Data records |
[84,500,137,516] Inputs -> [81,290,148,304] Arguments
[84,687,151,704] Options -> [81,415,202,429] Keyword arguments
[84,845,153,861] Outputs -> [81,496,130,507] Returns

==

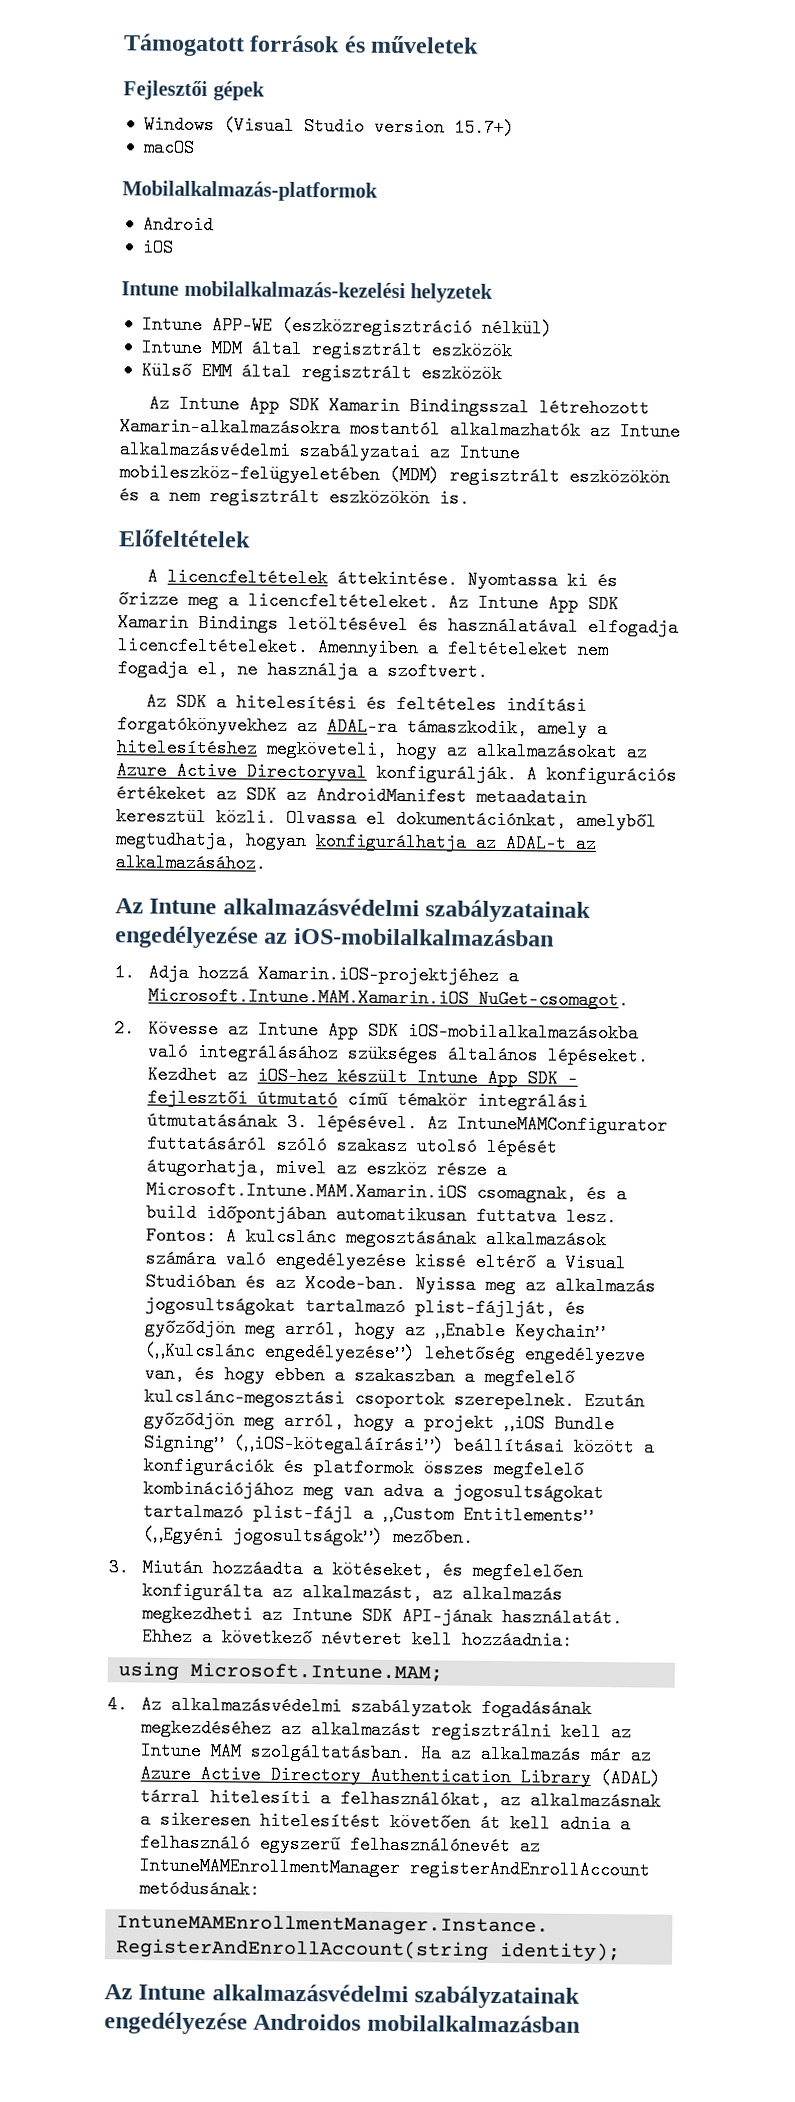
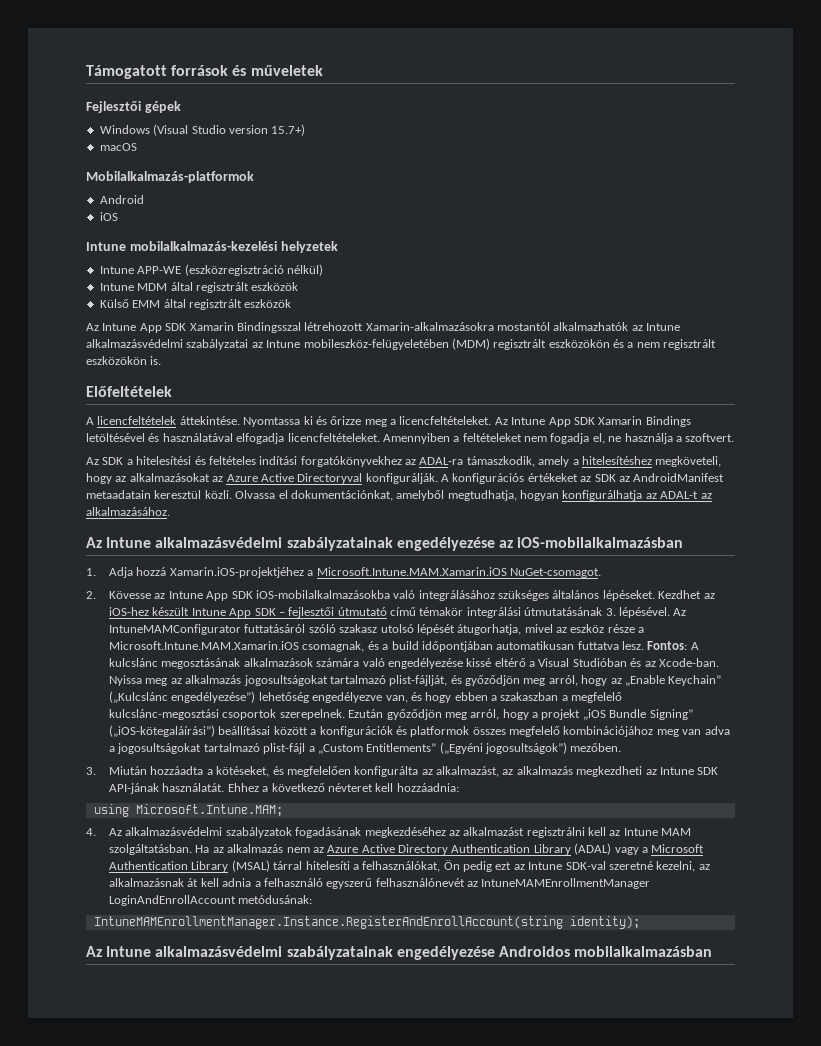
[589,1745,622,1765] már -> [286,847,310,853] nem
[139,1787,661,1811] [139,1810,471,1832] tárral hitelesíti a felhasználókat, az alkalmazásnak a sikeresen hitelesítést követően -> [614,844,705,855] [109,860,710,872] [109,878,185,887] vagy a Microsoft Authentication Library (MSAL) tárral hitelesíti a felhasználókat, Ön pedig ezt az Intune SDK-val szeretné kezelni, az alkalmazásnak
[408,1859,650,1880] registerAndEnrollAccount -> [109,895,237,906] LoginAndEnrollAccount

--

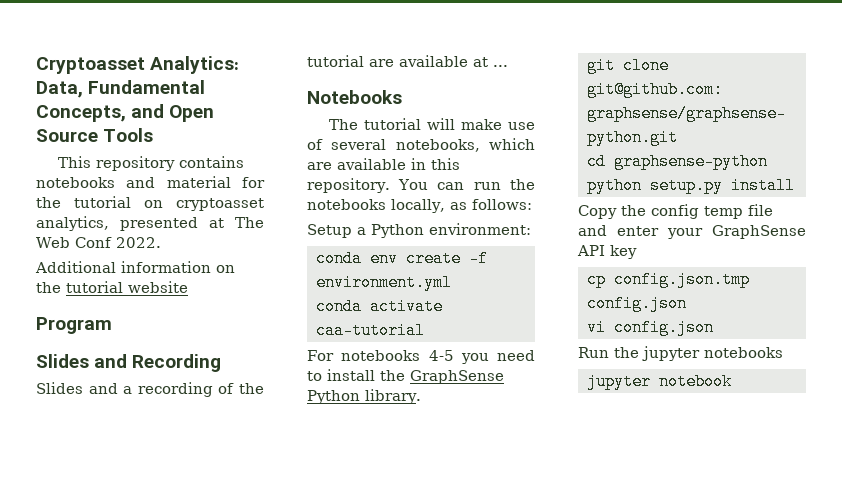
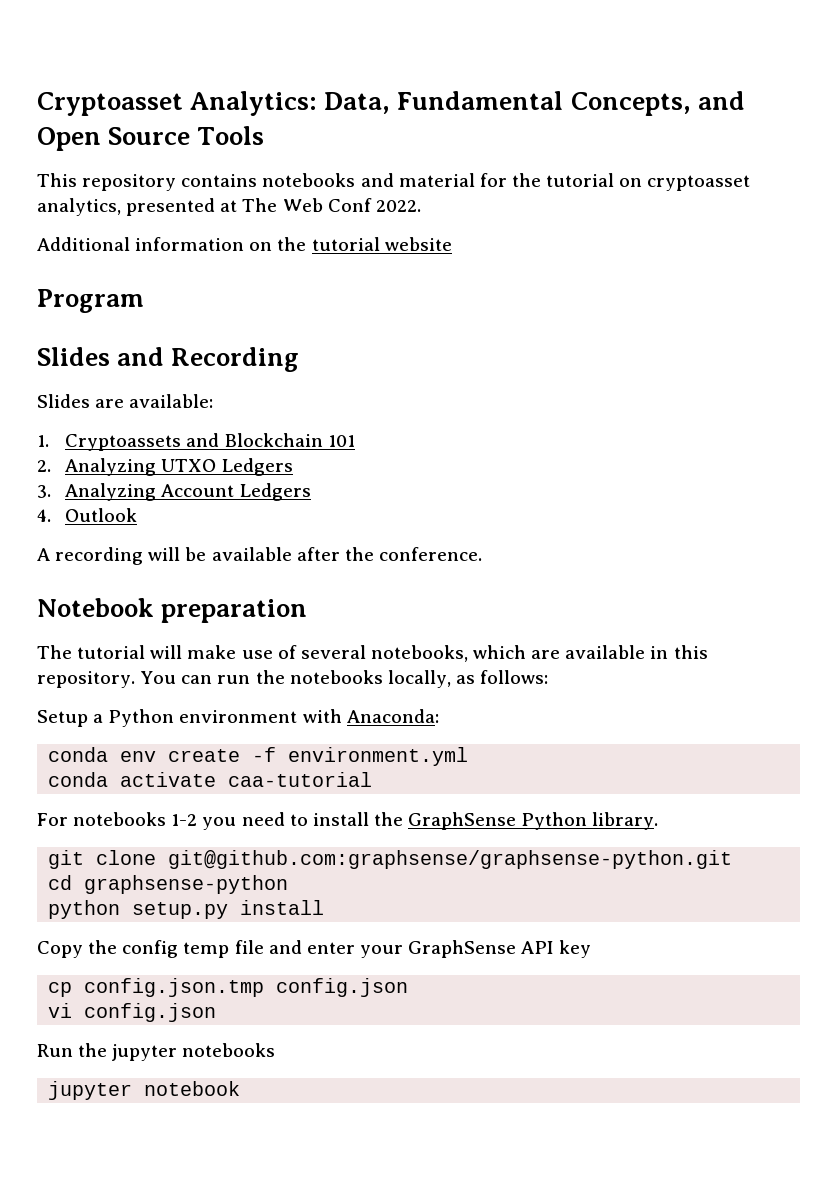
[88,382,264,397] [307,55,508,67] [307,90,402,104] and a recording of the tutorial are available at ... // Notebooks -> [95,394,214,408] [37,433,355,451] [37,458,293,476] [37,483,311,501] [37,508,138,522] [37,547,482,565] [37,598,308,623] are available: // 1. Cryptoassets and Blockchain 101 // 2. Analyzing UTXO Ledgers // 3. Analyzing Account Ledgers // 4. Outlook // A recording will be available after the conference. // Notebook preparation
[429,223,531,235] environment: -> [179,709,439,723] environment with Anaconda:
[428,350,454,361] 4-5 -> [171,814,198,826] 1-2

Task statement |
Please give again the lines above between the line holding "[84,500,137,516] Inputs ->" and the line holding "[84,845,153,861] Outputs ->", inclusive, exactly as they are and with nothing added.

Task result |
[84,500,137,516] Inputs -> [81,290,148,304] Arguments
[84,687,151,704] Options -> [81,415,202,429] Keyword arguments
[84,845,153,861] Outputs -> [81,496,130,507] Returns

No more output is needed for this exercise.